Trump Creates New Religious Imposition Office in White House on National Day of Prayer
In a Rose Garden ceremony surrounded by religious leaders and cabinet officials, President Trump signed an executive order greatly expanding the power of religious institutions to direct government policy.
President Donald Trump on Thursday celebrated National Day of Prayer by greatly expanding the role of faith-based organizations in the federal government and ordering federal agencies to work in partnership with religious institutions in implementing administration policy goals.
Flanked by religious leaders and members of his cabinet, Trump signed an executive order creating a “White House Faith and Opportunity Initiative” in a Rose Garden ceremony similar to one a year-ago where Trump unveiled a prior, more restrained, religious imposition executive order.
Trump expanded the role faith-based agencies play in the federal government in several important ways. First, his executive order creates a new office within the White House to oversee this religious expansion. That office will be staffed by an adviser to the White House Faith and Opportunity Initiative, a new position. The adviser will be “supported by experts and various community and faith leaders from outside of the Federal Government,” according to the White House.
The initiative also directs all executive departments and agencies that do not currently have a faith-based office to designate a liaison from that agency to the White House.
“Ordering every department of the federal government to work on faith based partnerships—not just those with faith offices—represents a widespread expansion of a program that has historically done very effective work and now can do even greater work,” said Johnnie Moore, a minister and public relations consultant who serves as an unofficial spokesman for a group of evangelicals that often advises Trump, in an interview with Religion News Service.
The White House Faith and Opportunity Initiative will, according to the White House, be focused on a range of activities including providing policy recommendations to the administration and will “apprise the Administration of any failures of the executive branch to comply with religious liberty protections under law.”
The office will also engage in anti-poverty work.
While Trump is not the first president to create a faith-based office within the White House—both Presidents George W. Bush and Barack Obama did as well—Trump’s initiative is by far the broadest in scope and builds off his earlier religious imposition orders and directives. In May 2017, Trump announced an executive order designed to help roll back the birth control benefit in the Affordable Care Act and lifted restrictions on churches and other religious institutions that forbade them from making political endorsements from the pulpit while maintaining their tax-exempt status.
Then in October 2017, the Department of Justice issued what the administration called “20 principles of religious liberty” designed to “guide the Administration’s litigation strategy and protect religious freedom.” The Justice Department followed up on its 20 principles of religious liberty in January 2018 with a “religious liberty” update to the U.S. Attorneys’ Manual.
That same month the Department of Health and Human Services (HHS) announced major policy changes including the formation of a new Conscience and Religious Freedom Division dedicated to prosecuting what it believes to be violations of religious objection rights and promising to “more vigorously enforce” the more than 20 existing statutory conscience protections for health-care workers. Since its creation, the office has already targeted states like Hawaii to investigate claims made by attorneys representing fake pregnancy clinics alleging state officials are discriminating against their clients by requiring clinics to inform customers of the availability of comprehensive family planning services in the state.
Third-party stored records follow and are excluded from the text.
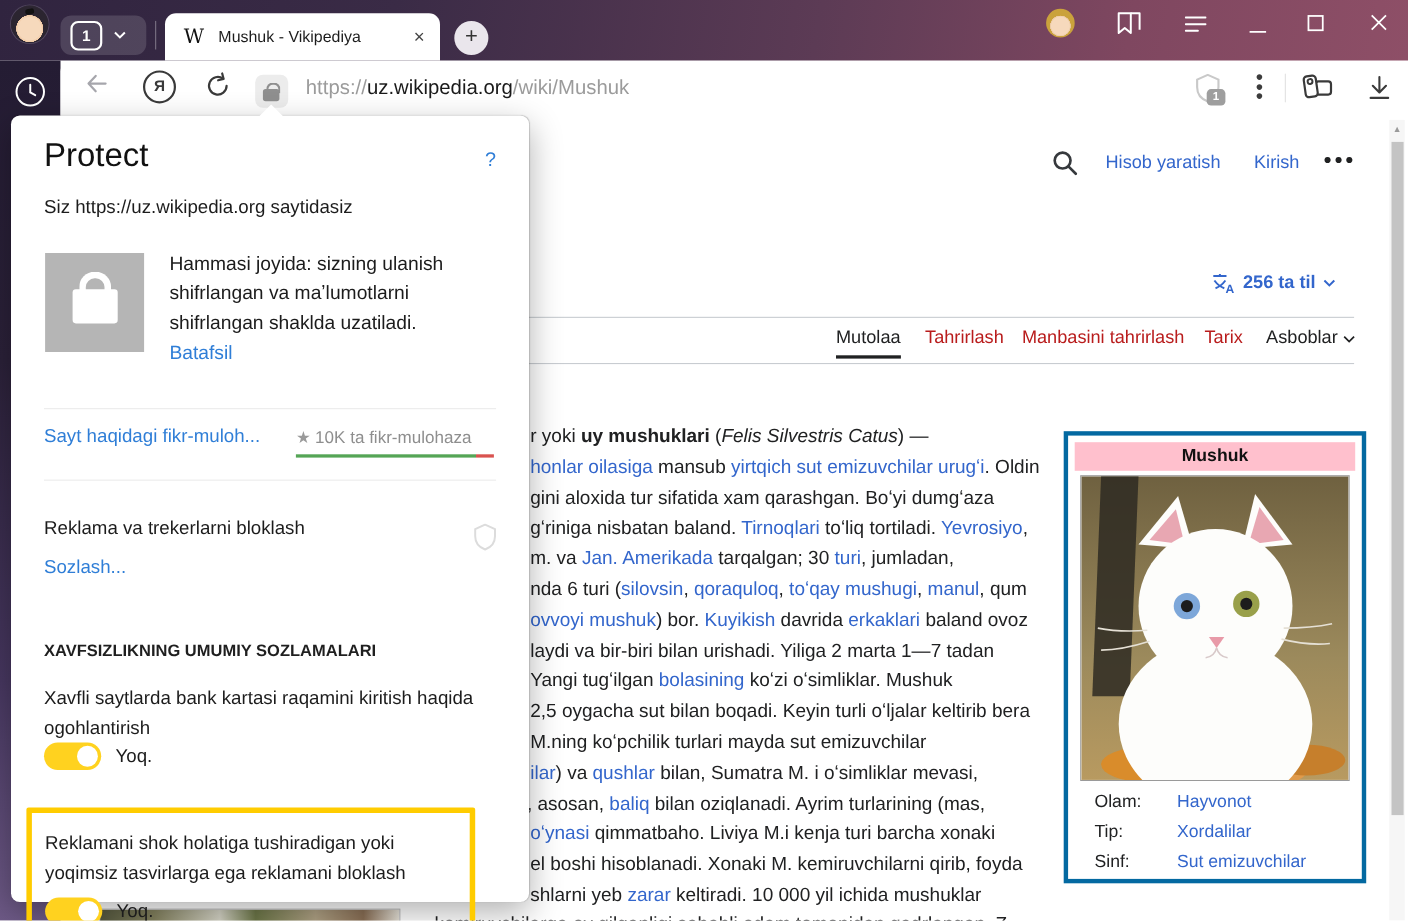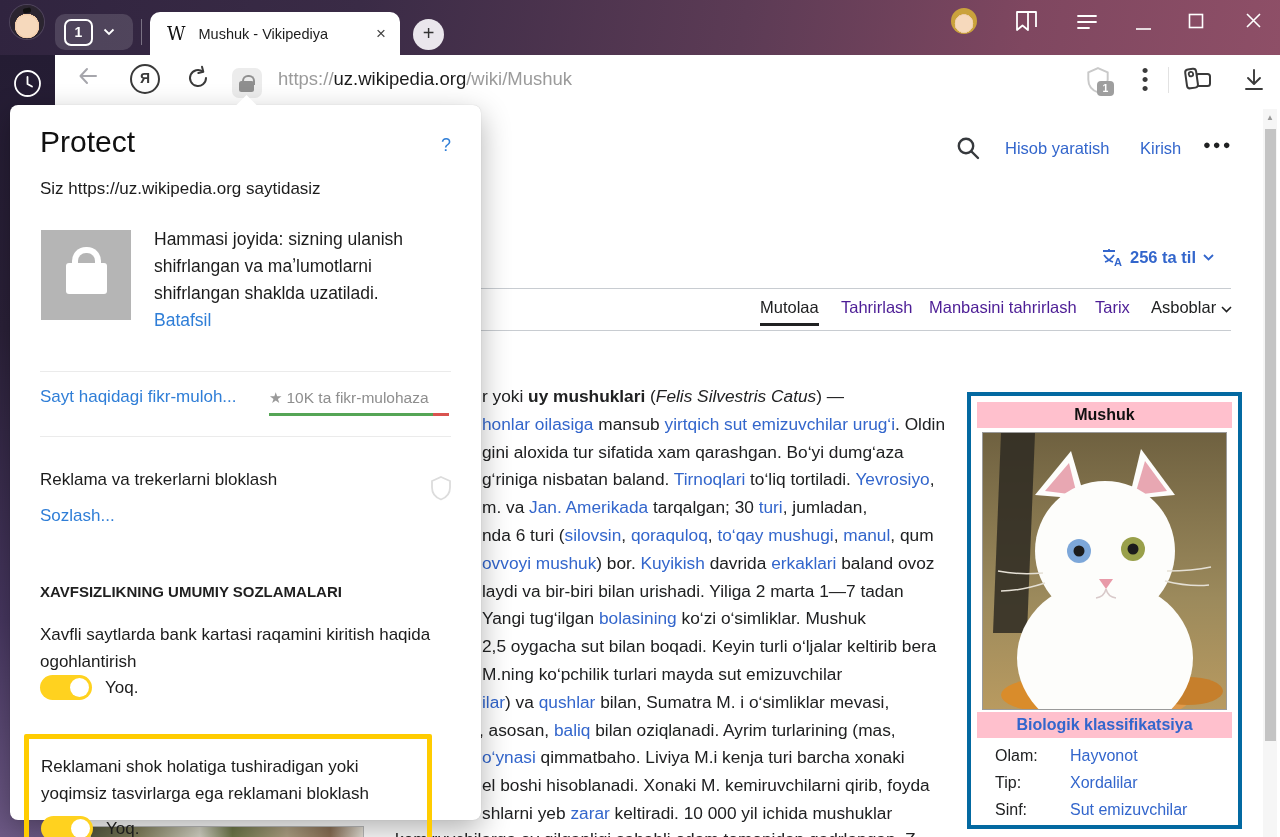--- a/index.html
+++ b/index.html
@@ -51,21 +51,21 @@
   .content{position:absolute;left:55px;top:105px;width:1225px;height:732px;background:#fff;z-index:1;}
   .wlink{color:#3366cc;} .wb{font-weight:bold;} .wi{font-style:italic;}
   .searchicon{position:absolute;left:900px;top:30px;}
   .hdrlink{position:absolute;top:34px;font-size:16.5px;color:#3366cc;}
   .hdrmore{position:absolute;left:1148px;top:32px;font-size:13px;color:#202122;letter-spacing:2px;}
   .langsel{position:absolute;left:1046px;top:142px;display:flex;align-items:center;gap:7px;}
   .langsel b{color:#3366cc;font-size:16.5px;}
   .rule{position:absolute;left:35px;width:1141px;height:1px;background:#c8ccd1;}
   .wtab{position:absolute;top:193px;font-size:16.5px;}
   .wtab.on{color:#202122;border-bottom:3px solid #202122;padding-bottom:6px;}
-  .wtab.off{color:#4c1d95;}
+  .wtab.off{color:#b91c1c;}
   .wtab.plain{color:#202122;}
   .aline{position:absolute;font-size:17.3px;color:#202122;white-space:nowrap;}
   .thumbstrip{position:absolute;left:35px;top:721px;width:272px;height:11px;border:1px solid #bbb;
     background:linear-gradient(90deg,#55583f,#83815e 18%,#d5d4c6 40%,#6d7748 52%,#b0a285 72%,#8a6f55 88%,#e6e2d8);}
 
   
   .infobox{position:absolute;left:912px;top:287px;width:255px;background:#fff;border:4px solid #0369a1;padding:6px;}
   .ibhead{background:#ffc0cd;text-align:center;font-weight:bold;font-size:16px;color:#111;padding:4px 0;}
   .ibimg{display:block;margin:4px auto 2px;border:1px solid #9a9a9a;}
   .ibsect{background:#ffc0cd;text-align:center;font-weight:bold;font-size:16px;color:#3366cc;padding:4px 0;margin-top:2px;}
@@ -193,21 +193,20 @@
         <polygon points="184,58 162,28 152,62" fill="#e8a7b2"></polygon>
         <circle cx="122" cy="118" r="70" fill="#fdfdfb"></circle>
         <circle cx="96" cy="118" r="12" fill="#7da7d9"></circle>
           <circle cx="96" cy="118" r="5.5" fill="#1c1c1c"></circle>
         <circle cx="150" cy="116" r="12" fill="#99a04a"></circle>
           <circle cx="150" cy="116" r="5.5" fill="#1c1c1c"></circle>
         <polygon points="116,146 130,146 123,156" fill="#e89aa8"></polygon>
         <path d="M123 156 q-2 8 -10 9 M123 156 q2 8 10 9" fill="none" stroke="#d8c9c9" stroke-width="1.5"></path>
         <path d="M60 140 q-25 2 -45 -2 M62 150 q-25 8 -44 8 M184 138 q25 0 44 -4 M182 148 q24 6 44 4" fill="none" stroke="#e5e0d5" stroke-width="1.5"></path>
       </svg>
-      <div class="ibsect" style="background: rgb(255, 192, 205);">Biologik klassifikatsiya</div>
       <div class="ibrow">
         <span class="lb">Olam:</span>
         <span class="vl">Hayvonot</span>
       </div>
       <div class="ibrow">
         <span class="lb">Tip:</span>
         <span class="vl">Xordalilar</span>
       </div>
       <div class="ibrow">
         <span class="lb">Sinf:</span>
To underscore the importance of Thursday’s announcement, Trump gathered federal agency heads and faith leaders to participate in the Rose Garden signing ceremony. Among those in attendance were Vice President Mike Pence and his wife Karen; Attorney General Jeff Sessions; Housing and Urban Development Sec. Ben Carson; Department of Labor Sec. Alex Acosta; Department of Homeland Security Sec. Kirstjen Nielsen; and HHS Sec. Alex Azar, among others.
A spokesperson for the White House told the Washington Post’s Michelle Boorstein that the new office will be less concerned about “where the church-state barriers are” and will be instead focused on fostering government-religious partnerships “without all of these arbitrary concerns as to what is appropriate.”
Though the order didn’t directly address the administration’s anti-choice values, a fact-sheet on the new initiative did highlight Trump’s work to restrict access to reproductive health care.
Religious freedom “does not give any of us the right to harm other people, to impose our beliefs on others, or to discriminate,” said Daniel Mach, director of the American Civil Liberties Union Program on Freedom of Religion and Belief, in a statement. “The ACLU will be watching this initiative closely to ensure that it does not promote policies that violate these core principles.”